··· GIVEN INFORMATION ···
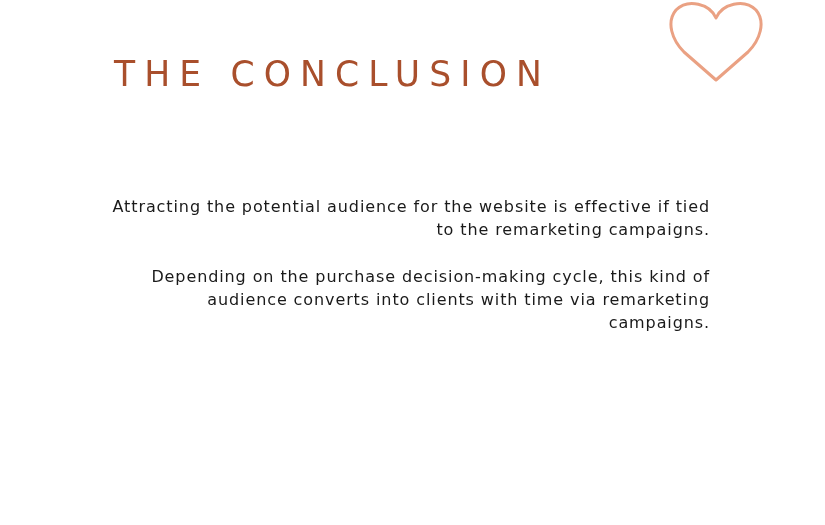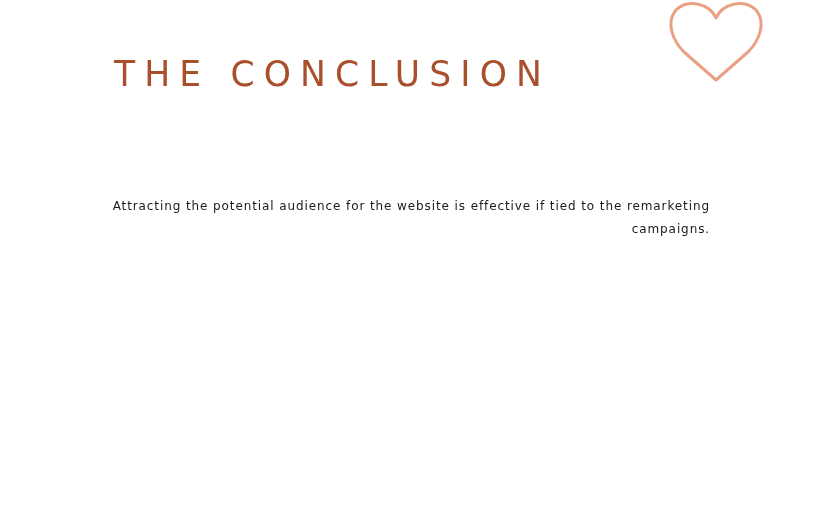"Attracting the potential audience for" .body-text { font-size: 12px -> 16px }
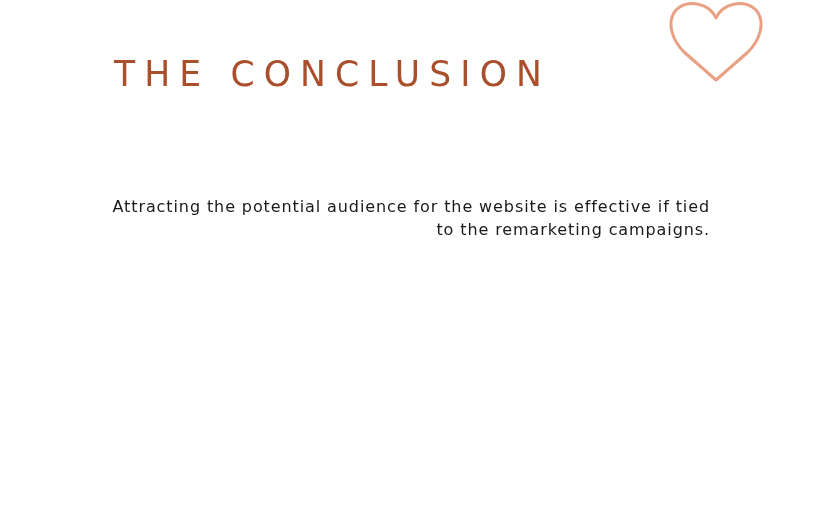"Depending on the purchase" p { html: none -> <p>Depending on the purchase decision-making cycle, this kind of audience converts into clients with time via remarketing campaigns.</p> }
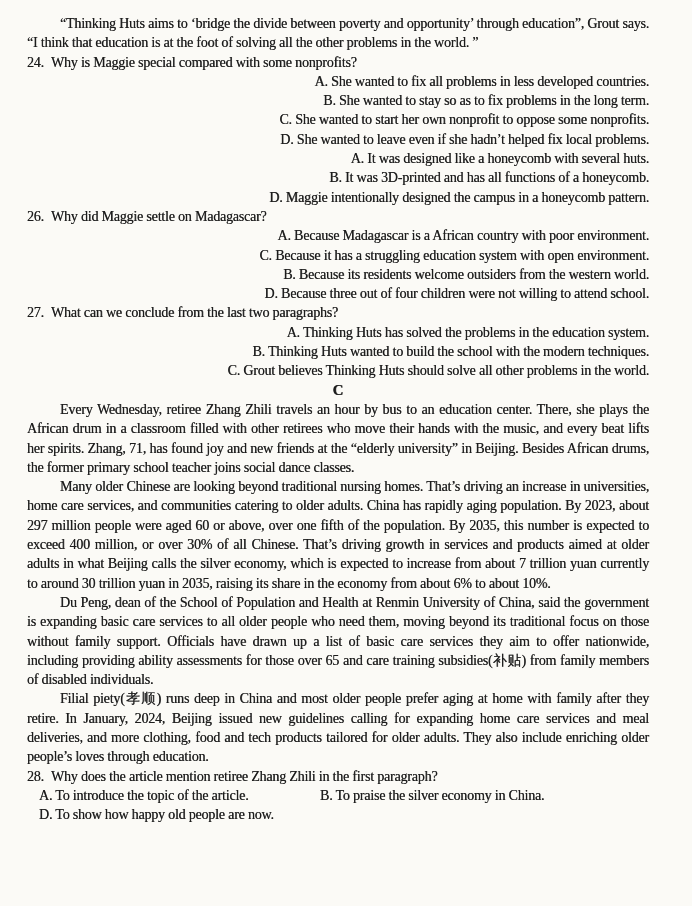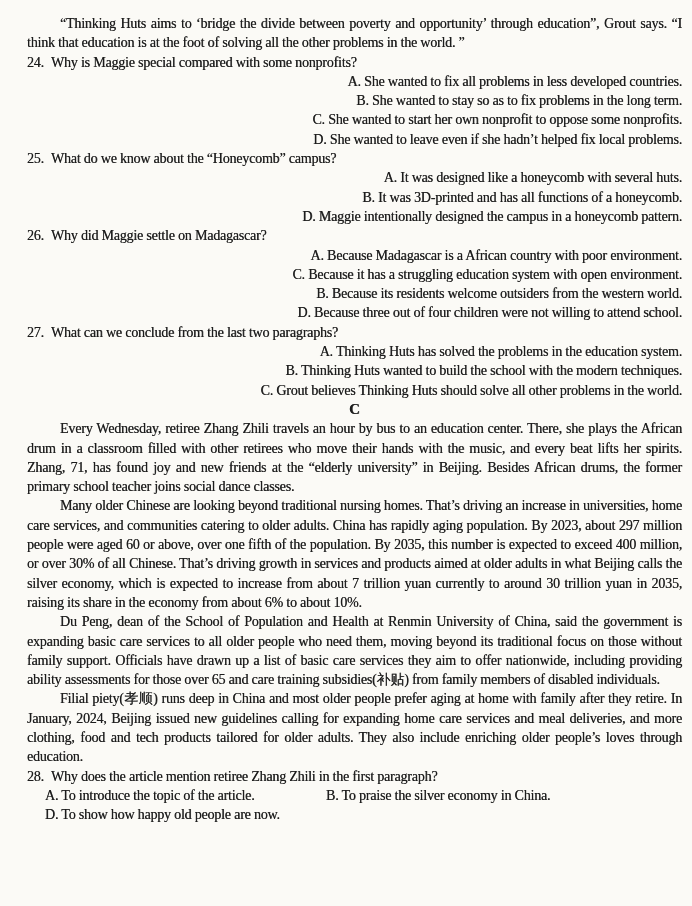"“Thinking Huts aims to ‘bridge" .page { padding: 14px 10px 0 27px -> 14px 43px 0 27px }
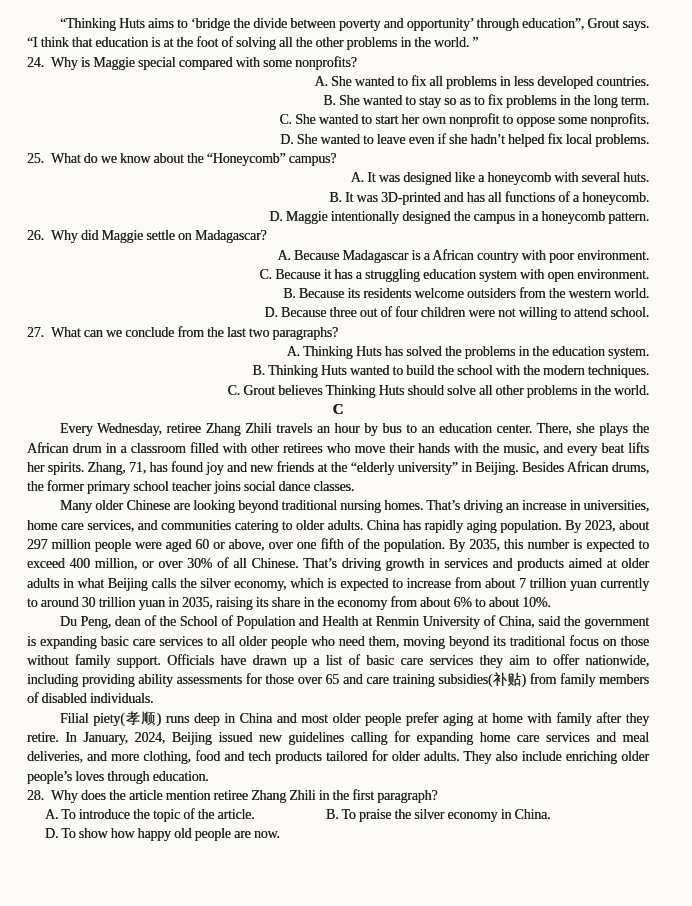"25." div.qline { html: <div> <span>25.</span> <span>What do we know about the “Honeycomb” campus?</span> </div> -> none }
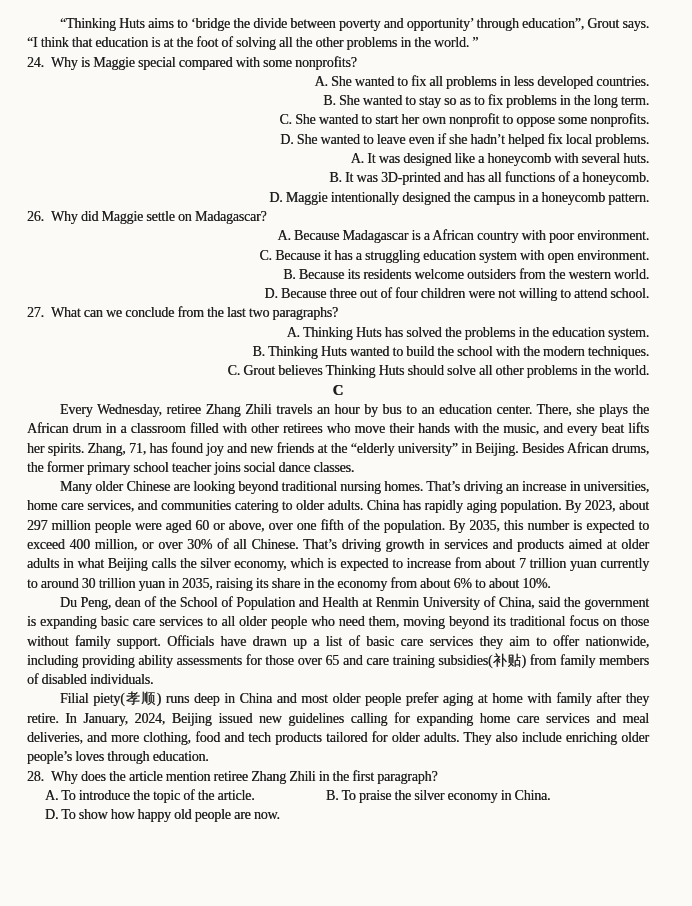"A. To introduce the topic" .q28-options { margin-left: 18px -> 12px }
···
ACTIVITY:
Please repeat each record above precisely, with the pictures left out.

ANSWER SPACE:
"Attracting the potential audience for" .body-text { font-size: 12px -> 16px }
"Depending on the purchase" p { html: none -> <p>Depending on the purchase decision-making cycle, this kind of audience converts into clients with time via remarketing campaigns.</p> }
"“Thinking Huts aims to ‘bridge" .page { padding: 14px 10px 0 27px -> 14px 43px 0 27px }
"25." div.qline { html: <div> <span>25.</span> <span>What do we know about the “Honeycomb” campus?</span> </div> -> none }
"A. To introduce the topic" .q28-options { margin-left: 18px -> 12px }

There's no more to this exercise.